§ **DIRECTIONS**
Starting at the first line of the listing below, retype each line up to and including the one that contains "[74,176,147,186] // Dianne". Leave pictures out.

§ **RECORD SET**
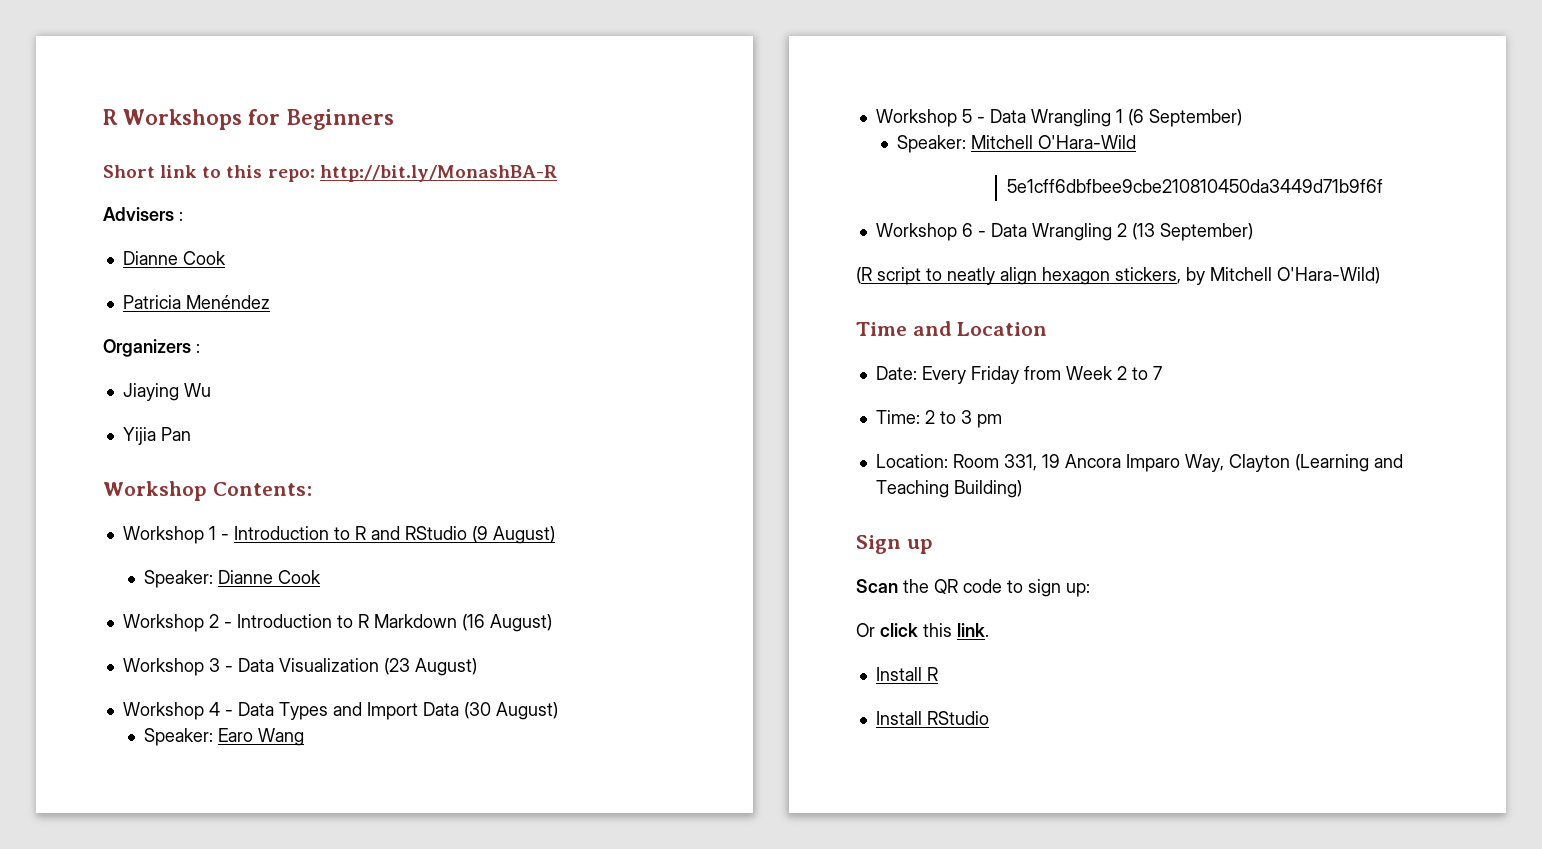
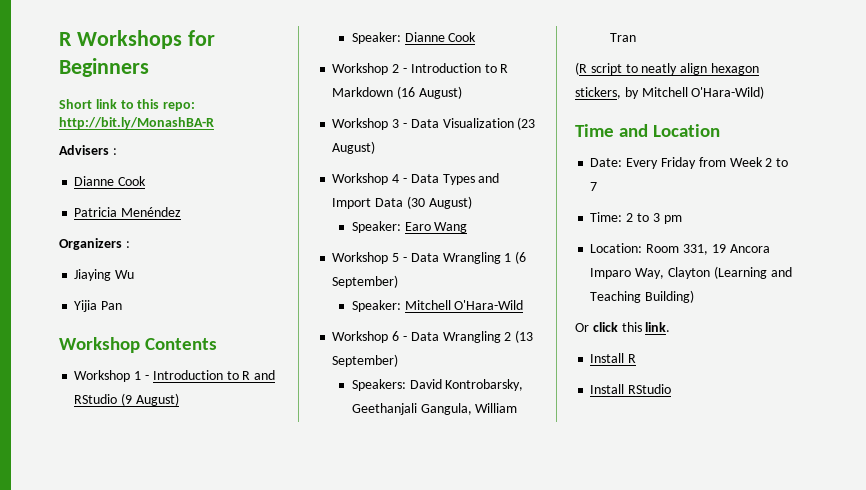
[212,482,312,496] Contents: -> [145,338,218,350] Contents
[1007,179,1384,193] // 5e1cff6dbfbee9cbe210810450da3449d71b9f6f -> (524, 305) none
(1253, 232) none -> [351,379,524,391] [351,403,518,415] [609,33,636,42] // Speakers: David Kontrobarsky, Geethanjali Gangula, William Tran
[856,535,933,554] [856,579,1090,597] // Sign up // Scan the QR code to sign up: -> (695, 296) none

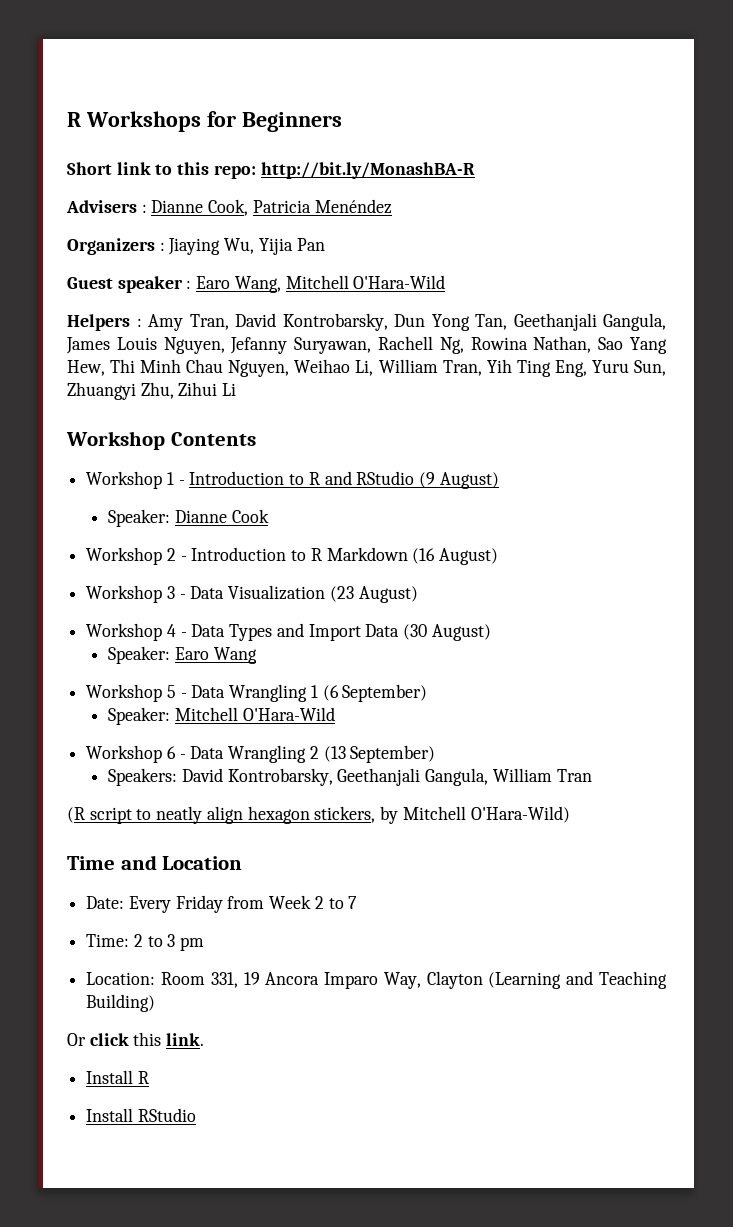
[74,176,147,186] // Dianne Cook // -> [151,199,249,216] Dianne Cook,
[74,269,135,281] // Jiaying Wu // -> [168,238,255,255] Jiaying Wu,
(123, 305) none -> [67,275,446,293] [67,313,666,331] [66,336,667,354] [67,359,667,377] [67,382,237,400] // Guest speaker : Earo Wang, Mitchell O'Hara-Wild // Helpers : Amy Tran, David Kontrobarsky, Dun Yong Tan, Geethanjali Gangula, James Louis Nguyen, Jefanny Suryawan, Rachell Ng, Rowina Nathan, Sao Yang Hew, Thi Minh Chau Nguyen, Weihao Li, William Tran, Yih Ting Eng, Yuru Sun, Zhuangyi Zhu, Zihui Li

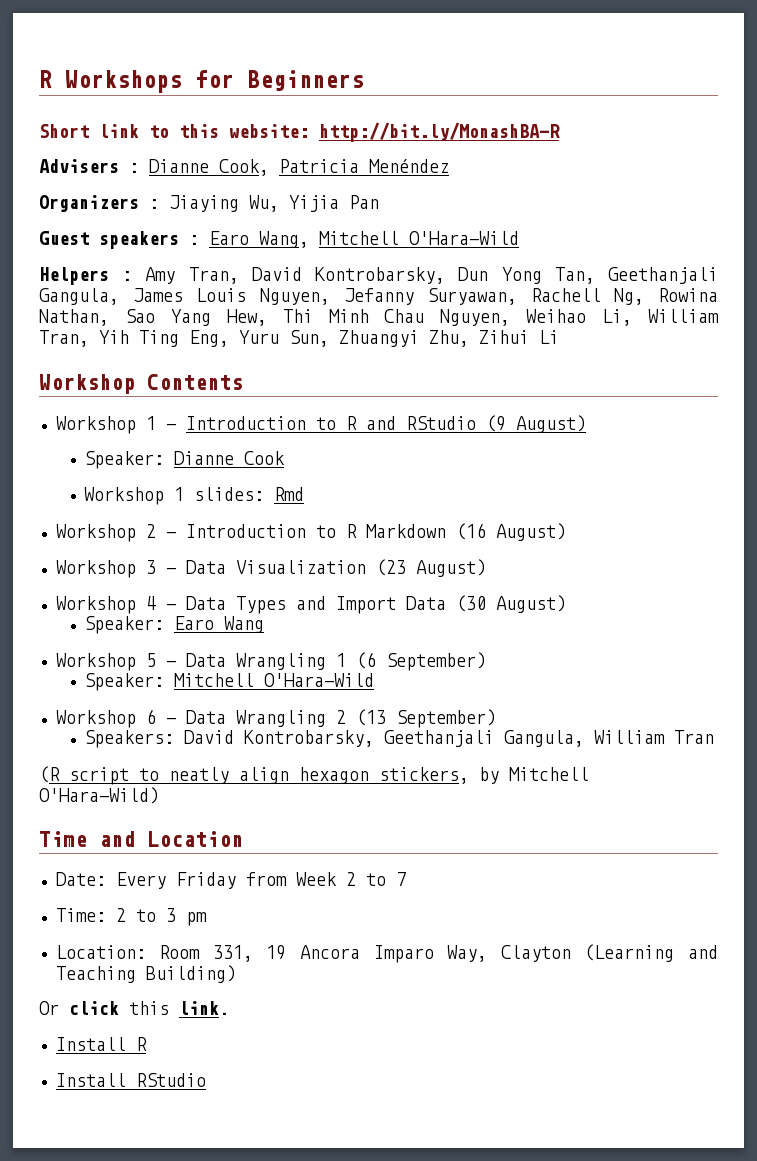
[213,165,256,179] repo: -> [229,124,309,138] website:
[117,276,183,293] speaker -> [99,231,179,249] speakers
(269, 516) none -> [84,487,305,505] // Workshop 1 slides: Rmd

§ **ANSWER TO THIS EXERCISE**
[212,482,312,496] Contents: -> [145,338,218,350] Contents
[1007,179,1384,193] // 5e1cff6dbfbee9cbe210810450da3449d71b9f6f -> (524, 305) none
(1253, 232) none -> [351,379,524,391] [351,403,518,415] [609,33,636,42] // Speakers: David Kontrobarsky, Geethanjali Gangula, William Tran
[856,535,933,554] [856,579,1090,597] // Sign up // Scan the QR code to sign up: -> (695, 296) none

[74,176,147,186] // Dianne Cook // -> [151,199,249,216] Dianne Cook,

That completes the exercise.